My Big Fat Indian Bachelorhood

I hereby take this opportunity to declare myself an expert on weddings, seeing as how I’ve attended three in the last month, which involved about forty minutes of standing in line to congratulate rictus-stricken statues of what used to be my friends, followed by nine hundred hours in line at the buffet like refugees, clamouring for a plate of Jain-pizza-schezwan-dosa-pasta-souffle, and finally, having to think of 83957 silly responses when asked, “Beta, why aren’t you married yet?” (Current response: Because Gotham needs me.)

Having said that, I don’t really mind weddings, as long as they’re not mine. But now, my parents are hoping to change that. I don’t know how it happened. They were fine a few days ago, until they summoned me into their room, sat me down and said simply, “We need to talk.” This was stated in a tone one might use to inform a child that his grandmother ate his dog. But I’m happy to say that I reacted in a mature manner, by running away screaming and jumping out the window into a tree made of brass knuckles.

In your late 20s, conversations like these are pretty much par for the course. It’s just another thing that you learn to ignore, much like receding hairlines, and anything that comes out of the mouth of a college kid. It’s just strange that in 2013, one of the biggest matrimony-related issues is still “love marriage”. (Or as the rest of the world calls it, marriage.)

We’re the country that brings history to the party. Nobody bats an eyelid when marriages are disallowed on the basis of identities that were created thousands of years ago, after people did the social equivalent of kids forming cricket teams in school. The guys with the bats decided that they’d be openers, their friends would go one-down, someone else would sell cricket gear and they’d make the 12th man play in a different stadium altogether.

This is not to say that the concept of arranged marriages is totally insane. No, because arranged marriages give people a chance to cherry-pick the qualities without which any union would crumble, like green cards and a lack of manglik cooties. Also, arranged marriages are special because you get successfully wingmanned by your parents. That would never work anywhere else. Imagine exchanging glances with a beautiful woman at a bar, only to have your mom rush up to her and go, “My son is MNC job, potty-trained at six months, having keen interest in hobbies. NOW WALK AROUND FIRE AND POP OUT LITTLE VERSIONS OF HIM!”

One of the oldest arguments thrown around by parents is, “In India, when a boy and a girl get married, their families also get married to each other.” Ignoring the thought that it would be really weird for my Badi Mausi to wed your Pomeranian, what this statement really means is that you’re worried that your child will, without question, bring home the spawn of Dawood. (Now let’s have a moment of silence for Javed Miandad.)

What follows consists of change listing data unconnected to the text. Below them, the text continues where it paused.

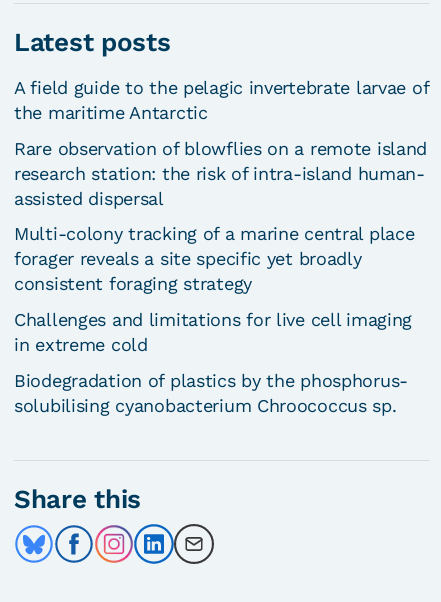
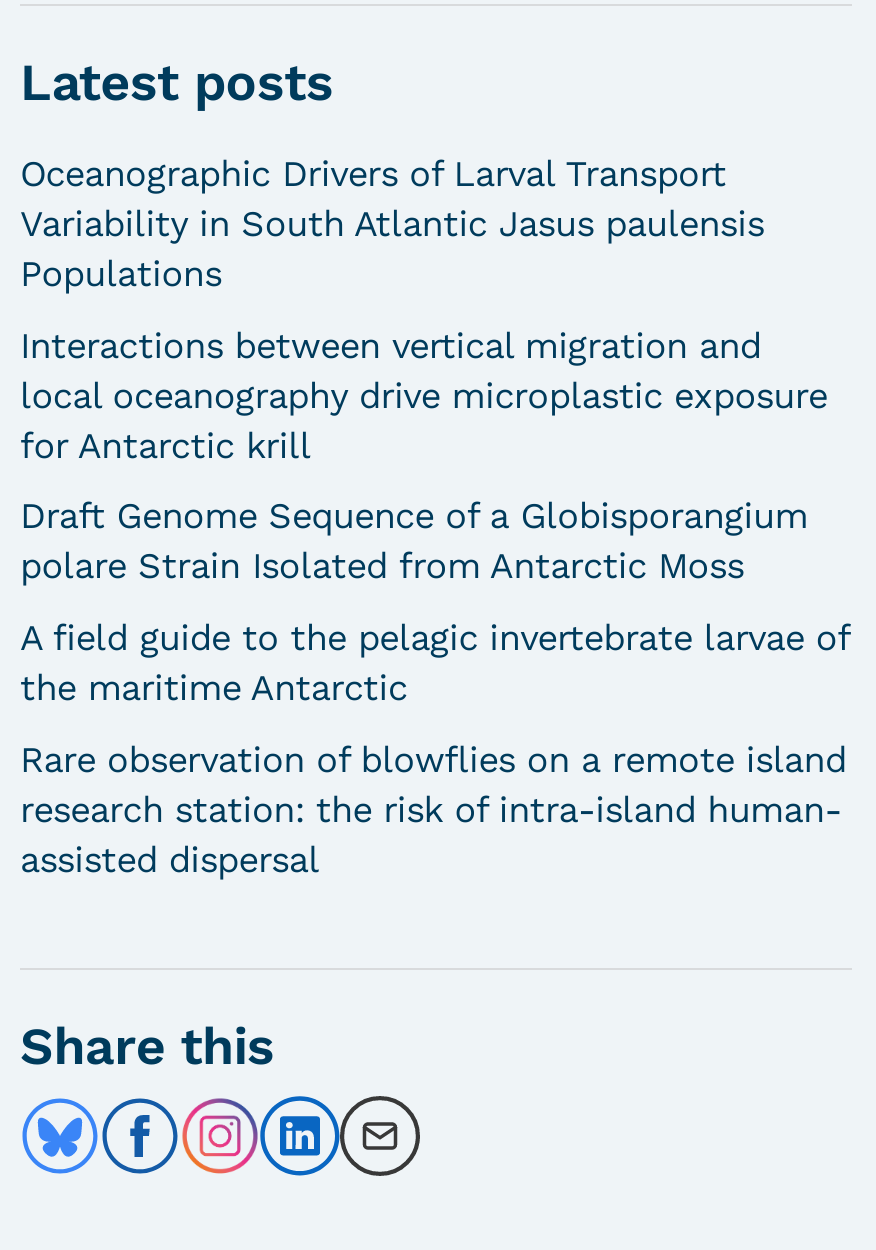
+ Oceanographic Drivers of Larval Transport
+ Variability in South Atlantic Jasus paulensis
+ Populations
+ Interactions between vertical migration and
+ local oceanography drive microplastic exposure
+ for Antarctic krill
+ Draft Genome Sequence of a Globisporangium
+ polare Strain Isolated from Antarctic Moss

moved down: A field guide to the pelagic invertebrate larvae of | the maritime Antarctic | Rare observation of blowflies on a remote island | research station: the risk of intra-island human- | assisted dispersal

- Multi-colony tracking of a marine central place
- forager reveals a site specific yet broadly
- consistent foraging strategy
- Challenges and limitations for live cell imaging
- in extreme cold
- Biodegradation of plastics by the phosphorus-
- solubilising cyanobacterium Chroococcus sp.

Another argument is that with arranged marriages, you meet people with the same long-term goals, i.e. growing fat together. No wait, I mean they both want to get married, as opposed to a lot of relationships in your 20s that end because people fall for people who have vastly differing long-term goals, as in, “I want a stable future” versus “I want to find myself by sailing around the world in a pencil box and adopting llamas in countries named entirely after consonants.”

Also, for a nation that loves matrimony, we still mix up the words ‘wedding’ and ‘marriage’ a lot. This exchange is more common than it should be:

Friend: “Hey man, you’ll be there for my marriage na?”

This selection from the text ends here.